-- MATERIAL FOR THIS TASK follows --

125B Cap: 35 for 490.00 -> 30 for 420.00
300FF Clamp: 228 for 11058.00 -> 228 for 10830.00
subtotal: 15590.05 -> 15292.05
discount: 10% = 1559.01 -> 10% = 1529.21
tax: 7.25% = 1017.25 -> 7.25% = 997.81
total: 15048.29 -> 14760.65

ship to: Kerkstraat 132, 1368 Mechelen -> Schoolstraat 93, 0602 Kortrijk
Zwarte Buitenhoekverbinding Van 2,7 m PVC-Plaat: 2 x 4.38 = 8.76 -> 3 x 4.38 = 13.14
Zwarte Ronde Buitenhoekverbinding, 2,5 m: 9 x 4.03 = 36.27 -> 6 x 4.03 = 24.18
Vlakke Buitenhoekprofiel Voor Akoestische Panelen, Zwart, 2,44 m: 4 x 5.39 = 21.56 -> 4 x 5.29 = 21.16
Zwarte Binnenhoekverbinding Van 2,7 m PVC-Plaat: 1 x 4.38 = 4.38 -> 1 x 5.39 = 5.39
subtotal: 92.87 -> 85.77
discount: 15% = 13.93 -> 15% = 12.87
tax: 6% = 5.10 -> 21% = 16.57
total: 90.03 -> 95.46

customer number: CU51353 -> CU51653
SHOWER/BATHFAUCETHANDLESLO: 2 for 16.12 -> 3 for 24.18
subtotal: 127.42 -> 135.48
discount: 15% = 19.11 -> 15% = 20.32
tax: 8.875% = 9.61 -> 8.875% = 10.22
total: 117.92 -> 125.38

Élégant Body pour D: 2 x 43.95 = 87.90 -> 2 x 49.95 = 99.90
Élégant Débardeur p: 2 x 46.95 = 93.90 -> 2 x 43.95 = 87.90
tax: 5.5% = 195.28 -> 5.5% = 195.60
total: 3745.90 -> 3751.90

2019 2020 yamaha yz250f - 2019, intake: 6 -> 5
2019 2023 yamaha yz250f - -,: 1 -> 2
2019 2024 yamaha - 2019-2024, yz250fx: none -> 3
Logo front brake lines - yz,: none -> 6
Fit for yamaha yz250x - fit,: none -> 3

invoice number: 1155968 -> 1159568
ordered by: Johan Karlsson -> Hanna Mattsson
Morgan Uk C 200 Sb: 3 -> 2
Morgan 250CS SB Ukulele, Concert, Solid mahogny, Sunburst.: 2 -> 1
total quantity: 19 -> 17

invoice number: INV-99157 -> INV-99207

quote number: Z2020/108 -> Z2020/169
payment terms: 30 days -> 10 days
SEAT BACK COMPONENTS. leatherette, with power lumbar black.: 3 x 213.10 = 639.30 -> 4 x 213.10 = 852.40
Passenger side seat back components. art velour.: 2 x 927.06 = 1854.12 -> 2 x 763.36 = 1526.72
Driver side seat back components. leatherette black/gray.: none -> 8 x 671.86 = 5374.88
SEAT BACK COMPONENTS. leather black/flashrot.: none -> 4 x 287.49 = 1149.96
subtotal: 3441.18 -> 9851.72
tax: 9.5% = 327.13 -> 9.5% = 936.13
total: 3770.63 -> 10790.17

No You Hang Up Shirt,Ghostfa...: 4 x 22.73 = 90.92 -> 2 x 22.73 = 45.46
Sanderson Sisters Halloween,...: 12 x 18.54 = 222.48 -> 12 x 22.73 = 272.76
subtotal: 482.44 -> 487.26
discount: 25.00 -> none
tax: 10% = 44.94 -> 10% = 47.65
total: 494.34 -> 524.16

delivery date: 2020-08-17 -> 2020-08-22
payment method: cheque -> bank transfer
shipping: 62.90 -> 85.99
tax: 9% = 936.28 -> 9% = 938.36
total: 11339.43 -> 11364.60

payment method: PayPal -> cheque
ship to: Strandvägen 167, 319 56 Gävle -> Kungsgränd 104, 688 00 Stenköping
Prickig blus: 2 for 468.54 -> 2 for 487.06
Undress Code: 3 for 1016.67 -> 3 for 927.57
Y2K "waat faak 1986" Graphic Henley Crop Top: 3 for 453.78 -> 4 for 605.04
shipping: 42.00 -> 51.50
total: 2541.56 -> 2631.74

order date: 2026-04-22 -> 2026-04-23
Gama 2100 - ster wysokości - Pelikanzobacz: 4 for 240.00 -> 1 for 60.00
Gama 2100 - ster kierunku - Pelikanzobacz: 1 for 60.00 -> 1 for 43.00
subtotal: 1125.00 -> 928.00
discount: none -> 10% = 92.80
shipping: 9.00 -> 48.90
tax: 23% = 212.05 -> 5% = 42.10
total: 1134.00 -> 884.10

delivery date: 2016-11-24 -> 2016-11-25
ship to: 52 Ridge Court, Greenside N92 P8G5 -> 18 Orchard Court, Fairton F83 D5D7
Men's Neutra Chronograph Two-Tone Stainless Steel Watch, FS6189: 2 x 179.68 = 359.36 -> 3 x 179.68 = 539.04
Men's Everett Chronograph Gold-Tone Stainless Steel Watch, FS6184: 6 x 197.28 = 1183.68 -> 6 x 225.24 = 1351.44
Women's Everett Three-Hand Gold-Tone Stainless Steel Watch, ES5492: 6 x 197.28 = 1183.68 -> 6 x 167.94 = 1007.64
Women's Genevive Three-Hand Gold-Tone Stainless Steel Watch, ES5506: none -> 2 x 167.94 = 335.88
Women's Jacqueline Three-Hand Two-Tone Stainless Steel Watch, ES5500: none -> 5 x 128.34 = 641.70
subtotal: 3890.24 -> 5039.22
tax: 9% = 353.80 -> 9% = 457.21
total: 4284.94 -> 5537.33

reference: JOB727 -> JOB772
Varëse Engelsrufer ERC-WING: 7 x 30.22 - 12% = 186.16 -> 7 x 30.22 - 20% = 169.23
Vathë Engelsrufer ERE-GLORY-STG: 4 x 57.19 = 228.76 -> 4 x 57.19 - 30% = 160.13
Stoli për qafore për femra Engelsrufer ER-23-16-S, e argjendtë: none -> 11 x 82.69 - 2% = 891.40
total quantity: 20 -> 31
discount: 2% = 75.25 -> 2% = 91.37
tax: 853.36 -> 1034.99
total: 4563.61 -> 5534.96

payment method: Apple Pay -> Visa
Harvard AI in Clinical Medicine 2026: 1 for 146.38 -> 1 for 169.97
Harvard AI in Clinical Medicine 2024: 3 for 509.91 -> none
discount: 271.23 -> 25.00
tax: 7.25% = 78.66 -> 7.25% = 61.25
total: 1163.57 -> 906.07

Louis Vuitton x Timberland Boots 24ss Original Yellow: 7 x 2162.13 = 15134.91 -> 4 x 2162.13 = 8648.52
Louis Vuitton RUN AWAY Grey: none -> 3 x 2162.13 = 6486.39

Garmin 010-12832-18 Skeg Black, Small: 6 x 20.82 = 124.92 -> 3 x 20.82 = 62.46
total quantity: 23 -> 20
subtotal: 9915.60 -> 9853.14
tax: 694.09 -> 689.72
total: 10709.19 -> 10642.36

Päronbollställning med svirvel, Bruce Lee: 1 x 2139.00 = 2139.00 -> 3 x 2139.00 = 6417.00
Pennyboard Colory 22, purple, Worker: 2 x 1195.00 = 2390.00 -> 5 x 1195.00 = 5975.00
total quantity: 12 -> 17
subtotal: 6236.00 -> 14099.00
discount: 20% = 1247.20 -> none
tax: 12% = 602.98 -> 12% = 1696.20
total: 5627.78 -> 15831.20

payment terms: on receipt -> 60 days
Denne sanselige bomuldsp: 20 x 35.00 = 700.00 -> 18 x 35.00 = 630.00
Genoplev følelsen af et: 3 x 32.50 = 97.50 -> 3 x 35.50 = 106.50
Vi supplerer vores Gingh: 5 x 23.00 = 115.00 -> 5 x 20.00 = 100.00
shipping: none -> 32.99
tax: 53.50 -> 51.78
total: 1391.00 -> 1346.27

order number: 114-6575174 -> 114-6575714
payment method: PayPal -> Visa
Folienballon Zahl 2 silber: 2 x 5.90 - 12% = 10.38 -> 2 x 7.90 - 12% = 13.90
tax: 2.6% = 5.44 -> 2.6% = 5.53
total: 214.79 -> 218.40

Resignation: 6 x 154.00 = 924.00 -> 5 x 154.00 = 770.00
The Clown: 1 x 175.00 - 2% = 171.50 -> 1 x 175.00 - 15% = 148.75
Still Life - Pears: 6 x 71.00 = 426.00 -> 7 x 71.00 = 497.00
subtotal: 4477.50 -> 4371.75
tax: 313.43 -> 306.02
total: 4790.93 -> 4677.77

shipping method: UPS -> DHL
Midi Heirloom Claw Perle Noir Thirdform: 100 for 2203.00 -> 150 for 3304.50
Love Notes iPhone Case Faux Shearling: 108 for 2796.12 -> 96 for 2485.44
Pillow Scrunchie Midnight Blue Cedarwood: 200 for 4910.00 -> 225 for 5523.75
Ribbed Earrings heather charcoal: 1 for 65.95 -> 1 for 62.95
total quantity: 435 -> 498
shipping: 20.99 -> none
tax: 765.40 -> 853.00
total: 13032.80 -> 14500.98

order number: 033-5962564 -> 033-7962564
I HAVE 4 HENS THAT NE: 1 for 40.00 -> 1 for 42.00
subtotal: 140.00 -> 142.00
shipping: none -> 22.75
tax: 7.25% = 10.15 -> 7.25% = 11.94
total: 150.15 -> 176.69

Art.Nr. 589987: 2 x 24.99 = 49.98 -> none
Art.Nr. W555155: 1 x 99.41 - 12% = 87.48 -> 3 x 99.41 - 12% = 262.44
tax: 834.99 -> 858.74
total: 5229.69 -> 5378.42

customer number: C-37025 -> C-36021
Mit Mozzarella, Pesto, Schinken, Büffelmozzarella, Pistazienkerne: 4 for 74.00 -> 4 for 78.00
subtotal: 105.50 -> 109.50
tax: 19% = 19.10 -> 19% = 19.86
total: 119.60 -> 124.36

-- MATERIAL FOR THIS TASK concluded --

## YOUR INSTRUCTIONS:
With the first line being the one containing "total: 4563.61 -> 5534.96" and the last line the one containing "I HAVE 4 HENS", transcribe exactly the lines above that fall in that range.

## OUTPUT BELOW:
total: 4563.61 -> 5534.96

payment method: Apple Pay -> Visa
Harvard AI in Clinical Medicine 2026: 1 for 146.38 -> 1 for 169.97
Harvard AI in Clinical Medicine 2024: 3 for 509.91 -> none
discount: 271.23 -> 25.00
tax: 7.25% = 78.66 -> 7.25% = 61.25
total: 1163.57 -> 906.07

Louis Vuitton x Timberland Boots 24ss Original Yellow: 7 x 2162.13 = 15134.91 -> 4 x 2162.13 = 8648.52
Louis Vuitton RUN AWAY Grey: none -> 3 x 2162.13 = 6486.39

Garmin 010-12832-18 Skeg Black, Small: 6 x 20.82 = 124.92 -> 3 x 20.82 = 62.46
total quantity: 23 -> 20
subtotal: 9915.60 -> 9853.14
tax: 694.09 -> 689.72
total: 10709.19 -> 10642.36

Päronbollställning med svirvel, Bruce Lee: 1 x 2139.00 = 2139.00 -> 3 x 2139.00 = 6417.00
Pennyboard Colory 22, purple, Worker: 2 x 1195.00 = 2390.00 -> 5 x 1195.00 = 5975.00
total quantity: 12 -> 17
subtotal: 6236.00 -> 14099.00
discount: 20% = 1247.20 -> none
tax: 12% = 602.98 -> 12% = 1696.20
total: 5627.78 -> 15831.20

payment terms: on receipt -> 60 days
Denne sanselige bomuldsp: 20 x 35.00 = 700.00 -> 18 x 35.00 = 630.00
Genoplev følelsen af et: 3 x 32.50 = 97.50 -> 3 x 35.50 = 106.50
Vi supplerer vores Gingh: 5 x 23.00 = 115.00 -> 5 x 20.00 = 100.00
shipping: none -> 32.99
tax: 53.50 -> 51.78
total: 1391.00 -> 1346.27

order number: 114-6575174 -> 114-6575714
payment method: PayPal -> Visa
Folienballon Zahl 2 silber: 2 x 5.90 - 12% = 10.38 -> 2 x 7.90 - 12% = 13.90
tax: 2.6% = 5.44 -> 2.6% = 5.53
total: 214.79 -> 218.40

Resignation: 6 x 154.00 = 924.00 -> 5 x 154.00 = 770.00
The Clown: 1 x 175.00 - 2% = 171.50 -> 1 x 175.00 - 15% = 148.75
Still Life - Pears: 6 x 71.00 = 426.00 -> 7 x 71.00 = 497.00
subtotal: 4477.50 -> 4371.75
tax: 313.43 -> 306.02
total: 4790.93 -> 4677.77

shipping method: UPS -> DHL
Midi Heirloom Claw Perle Noir Thirdform: 100 for 2203.00 -> 150 for 3304.50
Love Notes iPhone Case Faux Shearling: 108 for 2796.12 -> 96 for 2485.44
Pillow Scrunchie Midnight Blue Cedarwood: 200 for 4910.00 -> 225 for 5523.75
Ribbed Earrings heather charcoal: 1 for 65.95 -> 1 for 62.95
total quantity: 435 -> 498
shipping: 20.99 -> none
tax: 765.40 -> 853.00
total: 13032.80 -> 14500.98

order number: 033-5962564 -> 033-7962564
I HAVE 4 HENS THAT NE: 1 for 40.00 -> 1 for 42.00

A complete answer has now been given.